## Problem details
The answer should be a number alone: the count of lines in the listing below that include "viagem".

## Data provided
————————
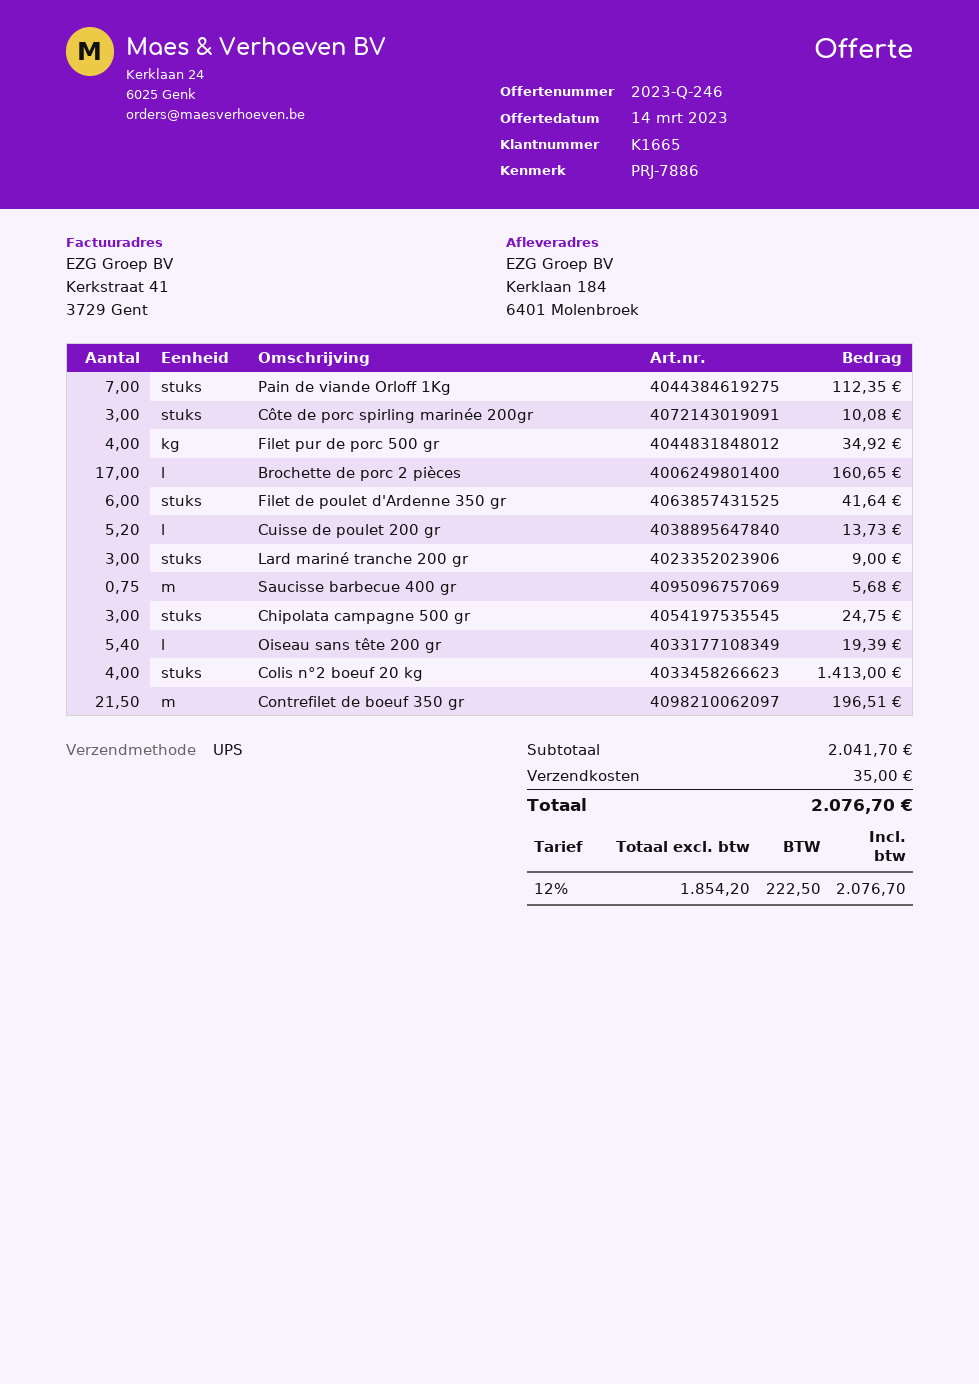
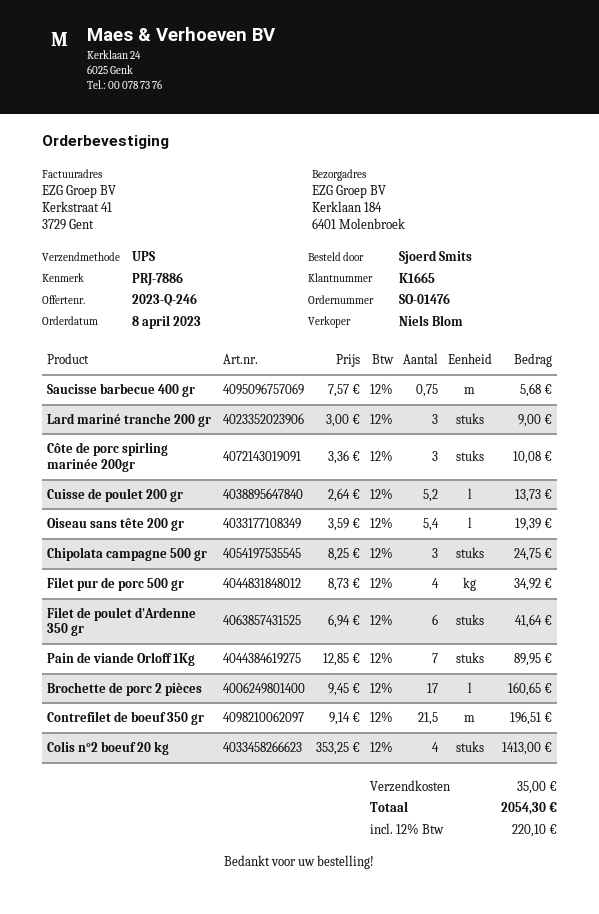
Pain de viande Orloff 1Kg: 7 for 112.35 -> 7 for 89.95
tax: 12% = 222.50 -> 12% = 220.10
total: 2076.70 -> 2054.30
————————
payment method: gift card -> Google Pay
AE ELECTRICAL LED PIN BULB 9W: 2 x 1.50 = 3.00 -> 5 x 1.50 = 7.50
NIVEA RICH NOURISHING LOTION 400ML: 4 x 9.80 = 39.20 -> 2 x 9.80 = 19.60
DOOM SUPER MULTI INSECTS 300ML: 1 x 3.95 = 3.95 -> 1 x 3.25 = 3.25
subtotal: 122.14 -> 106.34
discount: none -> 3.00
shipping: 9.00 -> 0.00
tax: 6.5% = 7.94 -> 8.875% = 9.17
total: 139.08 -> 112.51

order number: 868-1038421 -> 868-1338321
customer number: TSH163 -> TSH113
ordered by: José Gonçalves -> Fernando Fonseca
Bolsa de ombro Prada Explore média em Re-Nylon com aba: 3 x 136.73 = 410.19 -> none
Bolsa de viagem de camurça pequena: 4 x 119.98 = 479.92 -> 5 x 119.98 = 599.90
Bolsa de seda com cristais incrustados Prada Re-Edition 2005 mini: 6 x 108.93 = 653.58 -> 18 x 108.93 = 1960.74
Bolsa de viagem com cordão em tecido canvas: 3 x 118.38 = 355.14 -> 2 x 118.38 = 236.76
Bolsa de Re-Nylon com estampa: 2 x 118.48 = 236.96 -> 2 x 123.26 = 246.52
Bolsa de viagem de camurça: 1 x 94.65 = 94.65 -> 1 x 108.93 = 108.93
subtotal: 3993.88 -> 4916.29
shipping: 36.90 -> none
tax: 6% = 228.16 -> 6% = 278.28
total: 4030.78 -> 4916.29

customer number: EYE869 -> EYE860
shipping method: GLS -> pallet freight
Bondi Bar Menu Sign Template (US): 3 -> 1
————————
## Result of the task
3